> [REQUIRED WORK] Search the data for the string "neighbors" and extract every line where it appears.

> [DATASET ENTRIES]
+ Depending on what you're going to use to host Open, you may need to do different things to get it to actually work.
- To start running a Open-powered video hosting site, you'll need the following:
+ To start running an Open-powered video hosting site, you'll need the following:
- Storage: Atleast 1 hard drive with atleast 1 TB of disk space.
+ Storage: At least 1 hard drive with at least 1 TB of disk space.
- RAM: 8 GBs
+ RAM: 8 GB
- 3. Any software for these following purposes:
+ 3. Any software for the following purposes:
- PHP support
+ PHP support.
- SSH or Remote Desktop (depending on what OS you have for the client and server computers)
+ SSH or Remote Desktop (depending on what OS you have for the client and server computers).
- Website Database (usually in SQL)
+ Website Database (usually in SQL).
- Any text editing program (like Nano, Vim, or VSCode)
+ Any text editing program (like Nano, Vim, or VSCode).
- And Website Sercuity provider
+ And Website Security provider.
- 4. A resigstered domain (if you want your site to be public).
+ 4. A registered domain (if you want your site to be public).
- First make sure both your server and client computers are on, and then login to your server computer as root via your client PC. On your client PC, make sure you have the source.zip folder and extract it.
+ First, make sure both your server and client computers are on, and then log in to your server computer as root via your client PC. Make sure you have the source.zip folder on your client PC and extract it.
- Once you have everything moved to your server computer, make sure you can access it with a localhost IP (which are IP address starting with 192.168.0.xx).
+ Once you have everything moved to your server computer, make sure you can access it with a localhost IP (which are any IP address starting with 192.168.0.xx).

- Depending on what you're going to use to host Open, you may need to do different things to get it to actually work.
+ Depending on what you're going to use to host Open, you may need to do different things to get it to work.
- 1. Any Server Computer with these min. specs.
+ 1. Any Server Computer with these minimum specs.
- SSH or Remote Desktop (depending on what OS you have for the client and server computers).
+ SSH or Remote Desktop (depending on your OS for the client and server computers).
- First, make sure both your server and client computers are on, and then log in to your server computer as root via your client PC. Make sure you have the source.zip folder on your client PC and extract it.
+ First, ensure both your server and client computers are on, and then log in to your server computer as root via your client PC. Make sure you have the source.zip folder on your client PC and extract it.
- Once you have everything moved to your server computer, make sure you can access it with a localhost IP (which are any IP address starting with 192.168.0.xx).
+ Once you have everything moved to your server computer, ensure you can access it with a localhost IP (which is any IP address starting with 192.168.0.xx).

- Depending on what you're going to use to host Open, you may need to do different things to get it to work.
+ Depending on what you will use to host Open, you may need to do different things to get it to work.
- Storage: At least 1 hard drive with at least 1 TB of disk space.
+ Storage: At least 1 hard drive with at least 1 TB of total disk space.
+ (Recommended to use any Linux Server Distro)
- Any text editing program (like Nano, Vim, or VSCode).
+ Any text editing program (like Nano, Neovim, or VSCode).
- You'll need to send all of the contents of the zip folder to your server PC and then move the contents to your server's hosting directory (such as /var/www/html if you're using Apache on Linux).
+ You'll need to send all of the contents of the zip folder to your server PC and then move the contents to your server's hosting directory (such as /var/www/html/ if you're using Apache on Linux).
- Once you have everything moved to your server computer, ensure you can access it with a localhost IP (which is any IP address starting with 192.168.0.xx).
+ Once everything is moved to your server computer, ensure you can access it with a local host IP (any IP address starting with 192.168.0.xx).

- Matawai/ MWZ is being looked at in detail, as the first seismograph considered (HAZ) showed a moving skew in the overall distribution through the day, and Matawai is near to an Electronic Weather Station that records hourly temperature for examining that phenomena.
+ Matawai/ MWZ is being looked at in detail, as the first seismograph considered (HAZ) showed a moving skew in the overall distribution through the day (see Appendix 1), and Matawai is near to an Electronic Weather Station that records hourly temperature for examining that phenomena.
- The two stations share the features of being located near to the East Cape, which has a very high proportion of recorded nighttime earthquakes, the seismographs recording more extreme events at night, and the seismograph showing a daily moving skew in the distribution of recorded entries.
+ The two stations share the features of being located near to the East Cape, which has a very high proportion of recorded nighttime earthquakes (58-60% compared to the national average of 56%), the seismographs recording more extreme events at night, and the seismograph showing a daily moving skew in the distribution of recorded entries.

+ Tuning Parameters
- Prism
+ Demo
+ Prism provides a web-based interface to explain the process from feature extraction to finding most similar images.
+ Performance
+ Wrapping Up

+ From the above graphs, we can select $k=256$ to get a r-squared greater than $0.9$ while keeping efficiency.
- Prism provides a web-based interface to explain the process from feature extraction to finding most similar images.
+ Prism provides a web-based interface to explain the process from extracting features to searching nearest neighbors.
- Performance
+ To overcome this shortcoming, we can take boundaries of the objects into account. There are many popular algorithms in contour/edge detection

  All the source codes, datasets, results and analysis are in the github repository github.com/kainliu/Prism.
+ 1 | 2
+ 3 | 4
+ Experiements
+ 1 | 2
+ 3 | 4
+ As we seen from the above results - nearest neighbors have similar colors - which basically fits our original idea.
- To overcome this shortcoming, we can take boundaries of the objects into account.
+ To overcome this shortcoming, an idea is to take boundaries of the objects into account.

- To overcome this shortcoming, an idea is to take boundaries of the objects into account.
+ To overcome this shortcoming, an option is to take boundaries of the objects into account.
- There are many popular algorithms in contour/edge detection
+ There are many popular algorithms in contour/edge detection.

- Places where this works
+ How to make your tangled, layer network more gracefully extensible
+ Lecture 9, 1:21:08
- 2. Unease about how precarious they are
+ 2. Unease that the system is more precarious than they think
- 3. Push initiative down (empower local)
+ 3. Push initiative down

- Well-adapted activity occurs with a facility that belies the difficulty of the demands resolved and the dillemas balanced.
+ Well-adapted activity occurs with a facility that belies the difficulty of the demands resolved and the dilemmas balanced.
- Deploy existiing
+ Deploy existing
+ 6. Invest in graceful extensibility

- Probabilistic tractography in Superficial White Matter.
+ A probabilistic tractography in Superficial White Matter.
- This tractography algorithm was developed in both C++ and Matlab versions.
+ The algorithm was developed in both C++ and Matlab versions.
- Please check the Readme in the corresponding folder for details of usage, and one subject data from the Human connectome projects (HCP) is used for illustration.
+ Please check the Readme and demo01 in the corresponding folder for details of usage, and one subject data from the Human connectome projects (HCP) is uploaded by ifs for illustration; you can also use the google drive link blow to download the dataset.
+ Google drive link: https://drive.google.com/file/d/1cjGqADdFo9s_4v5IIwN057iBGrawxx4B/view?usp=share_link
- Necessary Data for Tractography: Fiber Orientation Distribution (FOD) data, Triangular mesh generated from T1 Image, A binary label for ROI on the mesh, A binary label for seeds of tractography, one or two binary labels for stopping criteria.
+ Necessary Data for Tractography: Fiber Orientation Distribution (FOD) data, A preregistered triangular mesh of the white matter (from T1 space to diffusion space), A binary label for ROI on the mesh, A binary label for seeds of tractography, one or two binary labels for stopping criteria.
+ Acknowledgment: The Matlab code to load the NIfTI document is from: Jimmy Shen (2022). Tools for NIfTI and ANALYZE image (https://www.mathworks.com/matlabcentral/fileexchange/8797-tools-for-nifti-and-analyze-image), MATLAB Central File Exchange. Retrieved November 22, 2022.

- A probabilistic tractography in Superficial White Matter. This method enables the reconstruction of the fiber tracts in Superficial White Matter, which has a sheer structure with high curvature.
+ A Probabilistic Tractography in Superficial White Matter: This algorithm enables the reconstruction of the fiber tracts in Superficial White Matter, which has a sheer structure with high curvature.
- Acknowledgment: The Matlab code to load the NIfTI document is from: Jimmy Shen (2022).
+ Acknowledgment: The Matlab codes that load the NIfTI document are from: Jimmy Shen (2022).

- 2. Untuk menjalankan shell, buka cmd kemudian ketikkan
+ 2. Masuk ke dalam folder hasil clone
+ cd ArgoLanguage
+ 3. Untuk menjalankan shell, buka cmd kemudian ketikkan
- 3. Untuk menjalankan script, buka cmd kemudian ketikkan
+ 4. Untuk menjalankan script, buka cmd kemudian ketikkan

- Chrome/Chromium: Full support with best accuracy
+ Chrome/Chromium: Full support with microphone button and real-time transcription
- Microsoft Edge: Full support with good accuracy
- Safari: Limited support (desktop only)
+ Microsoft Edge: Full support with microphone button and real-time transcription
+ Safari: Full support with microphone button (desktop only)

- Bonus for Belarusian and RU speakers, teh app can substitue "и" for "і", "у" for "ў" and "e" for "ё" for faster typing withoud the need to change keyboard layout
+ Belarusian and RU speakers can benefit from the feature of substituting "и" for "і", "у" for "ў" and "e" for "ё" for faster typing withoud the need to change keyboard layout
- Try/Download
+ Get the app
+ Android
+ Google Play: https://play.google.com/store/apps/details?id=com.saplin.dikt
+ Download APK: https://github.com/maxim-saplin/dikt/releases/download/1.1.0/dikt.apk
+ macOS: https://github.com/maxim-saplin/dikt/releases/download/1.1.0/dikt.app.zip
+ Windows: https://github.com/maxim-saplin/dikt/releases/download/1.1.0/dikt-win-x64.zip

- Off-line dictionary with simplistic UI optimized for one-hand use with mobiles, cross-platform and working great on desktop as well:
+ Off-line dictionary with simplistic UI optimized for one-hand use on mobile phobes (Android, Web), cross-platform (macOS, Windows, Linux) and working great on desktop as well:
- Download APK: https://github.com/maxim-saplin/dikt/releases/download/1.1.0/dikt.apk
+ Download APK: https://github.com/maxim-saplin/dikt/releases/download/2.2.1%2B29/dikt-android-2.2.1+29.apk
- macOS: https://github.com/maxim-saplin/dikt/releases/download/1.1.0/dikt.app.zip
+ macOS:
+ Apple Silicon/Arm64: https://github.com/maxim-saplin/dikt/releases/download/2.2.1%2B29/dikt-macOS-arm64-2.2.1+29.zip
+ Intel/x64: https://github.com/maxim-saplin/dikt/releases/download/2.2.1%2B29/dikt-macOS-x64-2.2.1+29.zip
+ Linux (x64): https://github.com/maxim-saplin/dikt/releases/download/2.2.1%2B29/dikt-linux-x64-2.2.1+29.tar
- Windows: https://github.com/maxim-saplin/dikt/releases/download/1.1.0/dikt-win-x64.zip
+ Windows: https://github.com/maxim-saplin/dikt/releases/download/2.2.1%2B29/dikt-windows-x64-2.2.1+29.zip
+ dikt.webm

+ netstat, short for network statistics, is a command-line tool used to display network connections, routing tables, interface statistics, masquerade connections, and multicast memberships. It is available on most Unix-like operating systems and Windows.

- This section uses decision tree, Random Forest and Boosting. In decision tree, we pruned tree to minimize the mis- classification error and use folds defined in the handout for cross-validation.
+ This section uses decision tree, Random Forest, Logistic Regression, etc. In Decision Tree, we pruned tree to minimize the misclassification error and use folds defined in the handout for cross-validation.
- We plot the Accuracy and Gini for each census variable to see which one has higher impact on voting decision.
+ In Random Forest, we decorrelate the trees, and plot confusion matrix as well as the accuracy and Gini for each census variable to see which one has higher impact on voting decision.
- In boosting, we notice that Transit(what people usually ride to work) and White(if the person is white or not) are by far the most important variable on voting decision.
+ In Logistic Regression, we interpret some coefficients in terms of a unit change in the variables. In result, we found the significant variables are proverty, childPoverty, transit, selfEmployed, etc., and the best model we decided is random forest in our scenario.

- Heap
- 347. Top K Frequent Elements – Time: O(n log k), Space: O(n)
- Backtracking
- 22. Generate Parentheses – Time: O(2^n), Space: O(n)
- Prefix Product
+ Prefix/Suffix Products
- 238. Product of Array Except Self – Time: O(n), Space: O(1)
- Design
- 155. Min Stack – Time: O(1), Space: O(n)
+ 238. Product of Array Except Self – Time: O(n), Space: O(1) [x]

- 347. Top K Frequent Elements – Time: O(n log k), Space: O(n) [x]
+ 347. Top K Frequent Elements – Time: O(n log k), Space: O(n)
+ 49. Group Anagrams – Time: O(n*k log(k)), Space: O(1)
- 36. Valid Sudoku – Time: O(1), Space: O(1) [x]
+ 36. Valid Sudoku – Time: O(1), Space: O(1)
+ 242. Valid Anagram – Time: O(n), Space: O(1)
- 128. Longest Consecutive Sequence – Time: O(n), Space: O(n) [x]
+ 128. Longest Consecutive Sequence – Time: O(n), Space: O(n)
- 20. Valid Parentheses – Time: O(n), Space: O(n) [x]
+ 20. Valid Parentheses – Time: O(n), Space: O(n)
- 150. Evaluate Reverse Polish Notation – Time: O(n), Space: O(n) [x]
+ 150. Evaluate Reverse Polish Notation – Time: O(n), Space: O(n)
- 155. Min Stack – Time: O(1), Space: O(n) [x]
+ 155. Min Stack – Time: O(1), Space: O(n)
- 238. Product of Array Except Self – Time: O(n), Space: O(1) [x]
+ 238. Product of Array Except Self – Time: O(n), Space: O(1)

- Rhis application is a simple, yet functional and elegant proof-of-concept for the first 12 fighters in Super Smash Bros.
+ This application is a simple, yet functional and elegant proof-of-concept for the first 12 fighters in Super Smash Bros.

> [SOLUTION]
+ Prism provides a web-based interface to explain the process from extracting features to searching nearest neighbors.
+ As we seen from the above results - nearest neighbors have similar colors - which basically fits our original idea.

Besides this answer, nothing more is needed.